FOXBOROUGH — Let’s be honest, this was Mike Vrabel’s win. If you’re looking for a signature win, just check the tape: this whole run, every single grind-it-out “W”, has Vrabel’s handwriting all over it.
Sure, Drake Maye threw the kill shot, another rope over the NFL’s best corner when it mattered most. But if we’re being real, Maye was fighting for air out there because Vrabel’s defense was the story.

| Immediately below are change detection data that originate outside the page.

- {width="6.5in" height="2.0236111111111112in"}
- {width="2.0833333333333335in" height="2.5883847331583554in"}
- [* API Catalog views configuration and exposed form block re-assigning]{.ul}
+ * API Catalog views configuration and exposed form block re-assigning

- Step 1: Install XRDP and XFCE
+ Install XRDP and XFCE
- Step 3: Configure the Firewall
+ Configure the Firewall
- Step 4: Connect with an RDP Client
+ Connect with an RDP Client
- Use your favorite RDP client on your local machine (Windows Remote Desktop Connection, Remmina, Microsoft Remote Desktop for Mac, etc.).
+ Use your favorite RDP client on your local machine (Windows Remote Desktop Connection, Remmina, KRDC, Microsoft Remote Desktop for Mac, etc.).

This Patriots team, the 2025 edition sliding right into 2026, has finally brought back that word we used to toss around with Belichick and Brady:
Consistency.
Sunday wasn’t about winning ugly. It was about showing up and smacking the other guy in the mouth, no matter the weather, the noise or the so-called “hottest team in the NFL.”

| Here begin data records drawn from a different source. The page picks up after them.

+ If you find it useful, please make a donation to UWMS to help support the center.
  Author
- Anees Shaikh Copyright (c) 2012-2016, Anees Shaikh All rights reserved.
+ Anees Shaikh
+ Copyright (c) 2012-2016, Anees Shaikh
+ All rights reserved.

Snow? Sure. Wind? Bring it. Cold? Standard issue at Gillette. The Patriots just kept coming, the same as they have for the last four months.
Outside of one 30-minute hiccup against the Buffalo Bills a month ago, this feels downright familiar, maybe even shades of 2007. Since that shaky 1-2 start, the Patriots have ripped off 16 wins in 17 games. You’re not reading that wrong.
Some say the schedule was a cupcake. “Weakest in 25 years,” they said. Last week, they sent Justin Herbert packing. This week, they chewed up the league’s best defense.
Say what you want. The Patriots earned every inch of home turf, locking down the No. 2 seed with 14 wins. They earned the drizzle, the cold, the right to make the Texans’ offense shiver in the New England gray.
If this game is in Houston? Maybe, it’s a different story. But Vrabel built this team for January in Foxborough, not the dome.
Accountability. Physicality. Turnovers. Vrabel has been hammering those words since his first press conference a year ago, and on Sunday, they weren’t just words … they were the whole show.
Vrabel’s “MVP” quarterback?
He wasn’t even the headline. Marcus Jones took a pick-six to the house – credit K’Lavon Chaisson’s heat off the edge for forcing the throw. Carlton Davis? Two picks. Kayshon Boutte? One-hand grab in the end zone, biggest catch of his life and maybe the year. These aren’t Pro Bowlers. They’re not household names. They’re Vrabel’s guys. Overachievers, every last one.
“Everybody’s stepping up. We’re using everybody. Everybody’s making plays,” Vrabel said after, grinning in that way he does when he knows something you don’t. “I’m excited for these guys, but they’re not satisfied. I can tell.”
Now, it’s Denver. The Broncos are tough, but their kid quarterback, Bo Nix, busted his ankle finishing off the Bills in overtime. Are the Patriots catching a break? Hell yeah! But you know what: They earned it.
They took every punch in September, and still, here they are one win from a Super Bowl. Amazing.
The same old Patriots since Brady’s exodus? Not even close.
They can taste it now. And thanks to the coach with the vision nobody else saw, they’ve earned every bit of it.